A fisherman will tell you that sometimes you come back with a fish, sometimes you don’t, that’s why it’s called “fishing” not “catching.”  A blogger will tell you sometimes you hit linkback gold, sometimes not.  On the other hand, take a moment to think through the guaranteed outcomes of your work.  Will you build up experience, wisdom, a work philosophy and ethic?  As a blogger, every post you write is another post you can point to for an employer or as a writing sample.  We don’t all need to reach a huge audience or instigate global change.  Those are the “nice-to-haves.”

How do you make use of the incidental, guaranteed outcomes of your work?  Or does reaching a certain goal makes it worthwhile?

Cherry Equity – can it work for Content?

When I started running daily back in August 0f 2009, I was worried that I wouldn’t be able to keep up the habit.  I had tried running regularly before, but over time I would get lazy.  As a solution, I created an incentive system that kept me from petering out.
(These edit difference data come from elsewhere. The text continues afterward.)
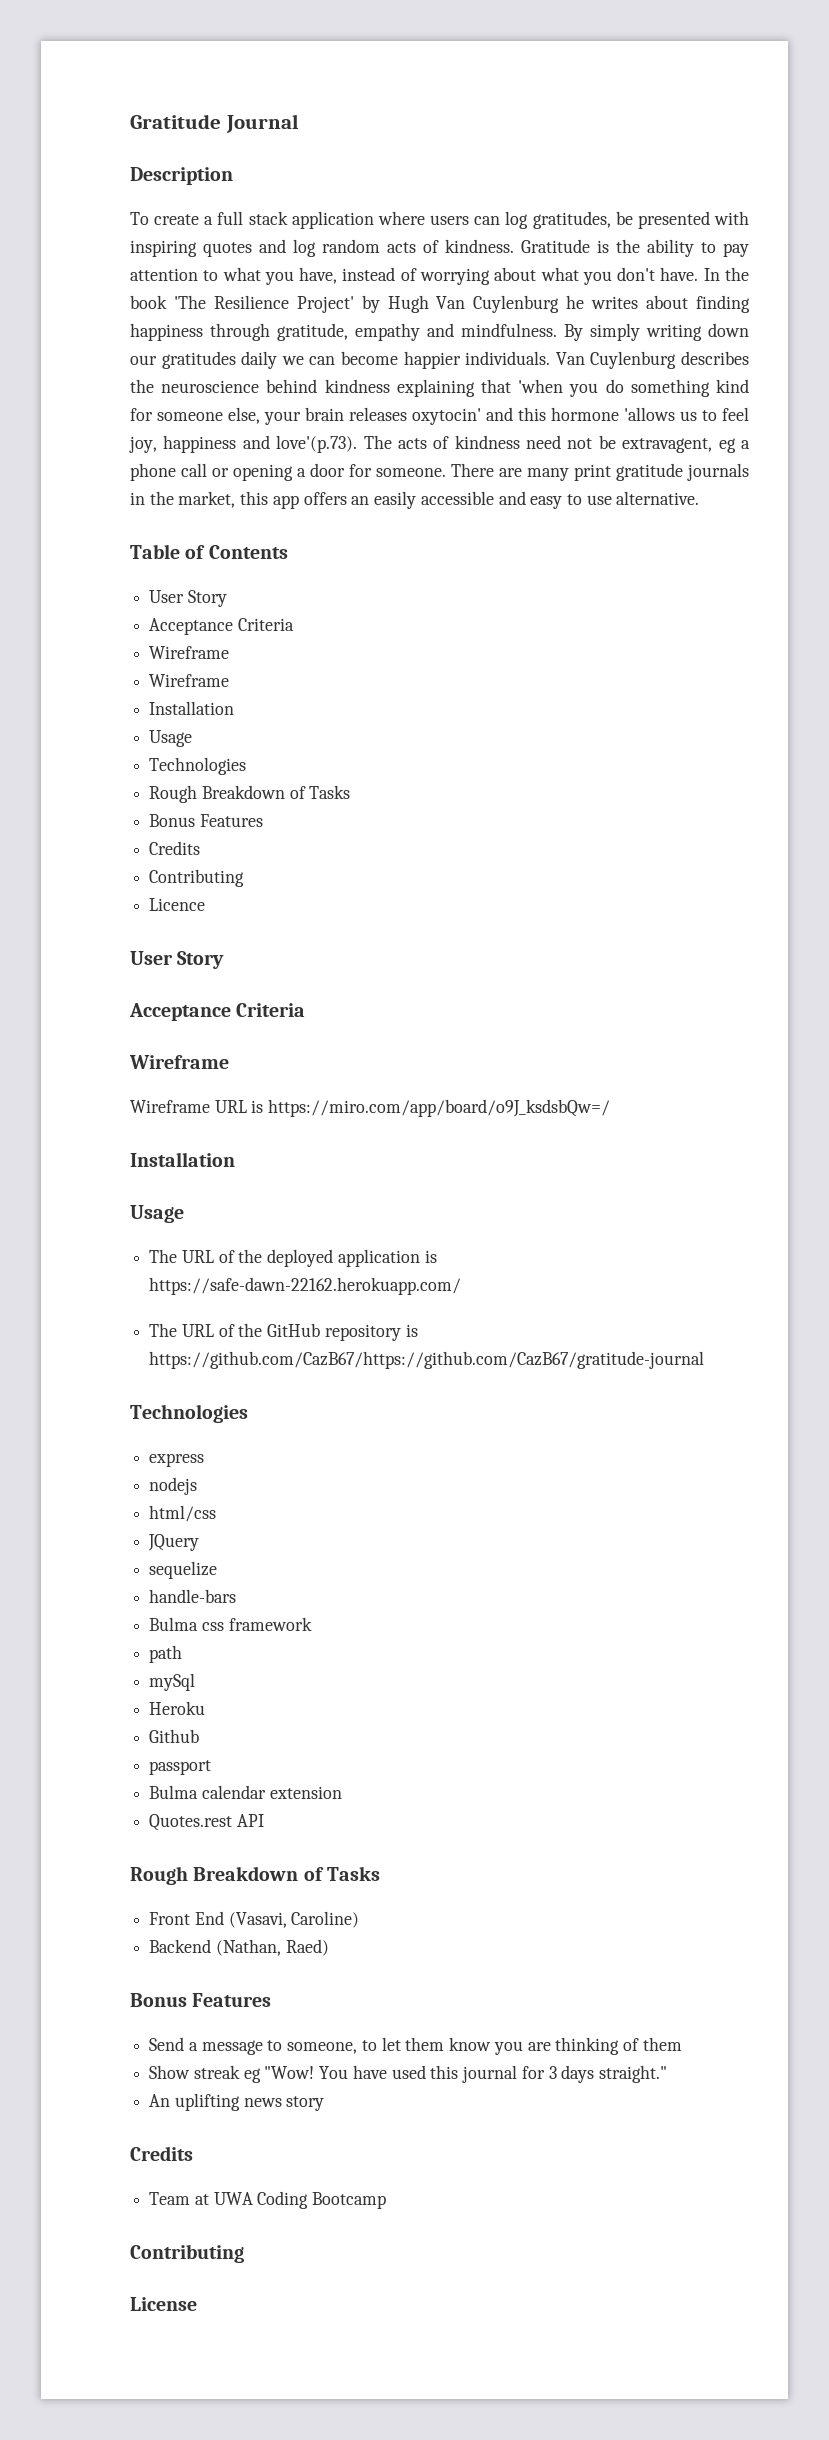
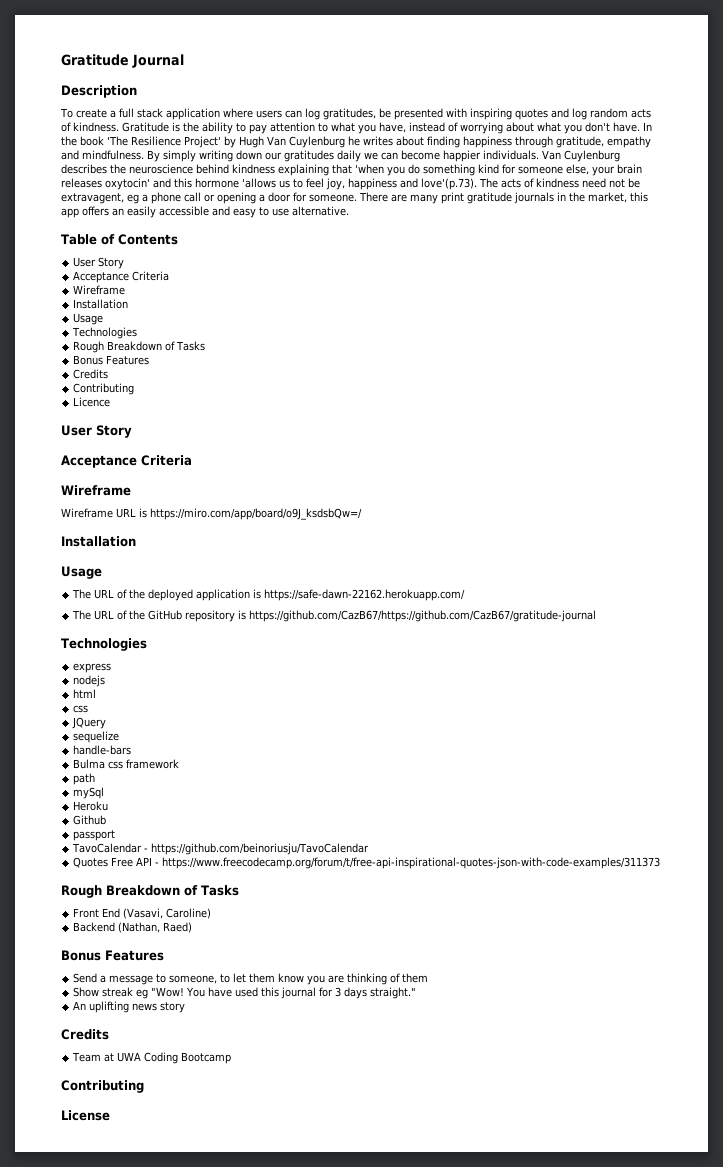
[149,674,230,687] // Wireframe -> (126, 290) none
[149,1505,217,1522] html/css -> [73,689,97,698] [73,705,89,713] html // css
[149,1785,342,1799] [149,1814,233,1831] Bulma calendar extension // Quotes.rest -> [72,843,370,855] [73,857,134,868] TavoCalendar - https://github.com/beinoriusju/TavoCalendar // Quotes Free
(264, 1820) none -> [155,857,661,869] - https://www.freecodecamp.org/forum/t/free-api-inspirational-quotes-json-with-code-examples/311373

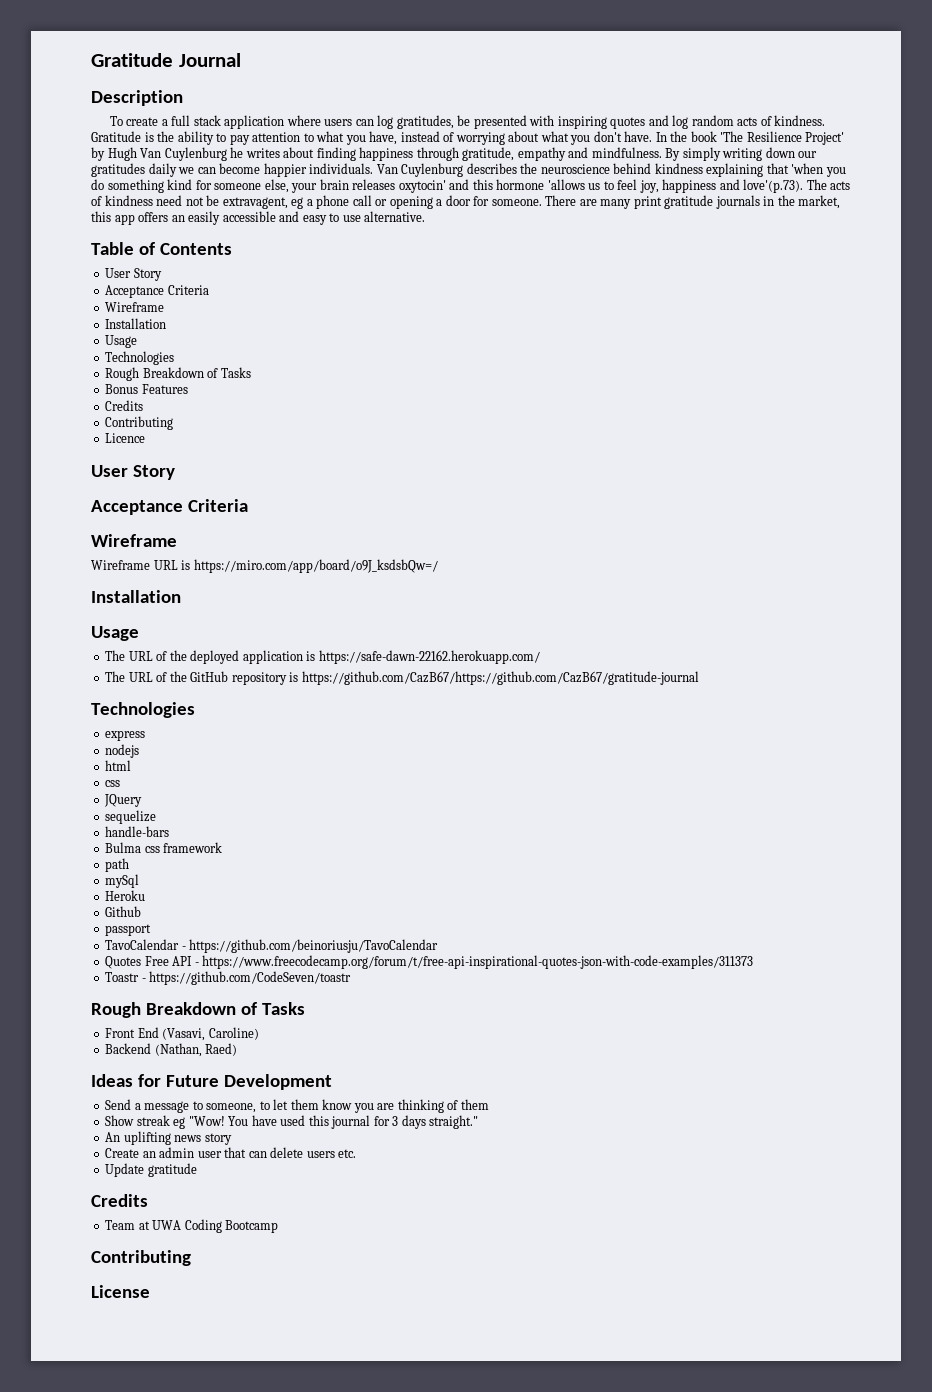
(661, 863) none -> [105,971,352,985] // Toastr - https://github.com/CodeSeven/toastr
[61,950,164,961] Bonus Features -> [91,1074,332,1090] Ideas for Future Development
(186, 1007) none -> [105,1147,357,1158] [105,1163,197,1177] // Create an admin user that can delete users etc. // Update gratitude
I called it Cherry Equity, and how it worked was if I ran twice in a day, once in the morning and once in the evening, I would earn two cherries the following morning.  Actual cherries,  a big bag of them.  If I did really well, I would earn an extra bonus cherry.  On the other hand, if I skipped an afternoon run, I would only get one cherry the following morning, and if I skipped a morning run, I would lose out on the whole reward.  The key to success was the fear of losing out on cumulative rewards.  If I had one cherry after every run, it wouldn’t have been as big a deal to lose the reward after one or the other.  On the other hand, losing out on a reward I had already earned was a drag.
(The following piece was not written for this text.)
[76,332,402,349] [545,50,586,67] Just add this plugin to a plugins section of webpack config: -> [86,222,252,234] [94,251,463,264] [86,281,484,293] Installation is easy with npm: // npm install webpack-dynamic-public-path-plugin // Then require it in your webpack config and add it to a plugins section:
Having come a year and a half of no longer needing cherries to keep up the habit of running, I find I would love to apply the system to writing content.  I am very sporadic when it comes to writing, but with a cumulative incentive system, it could work.  The question is what kind of incentive works well for writing, flavored pens?  I need a real content strategy, and writing twice daily could work but it will hinge on having a real reason to do it.  What’s your reason?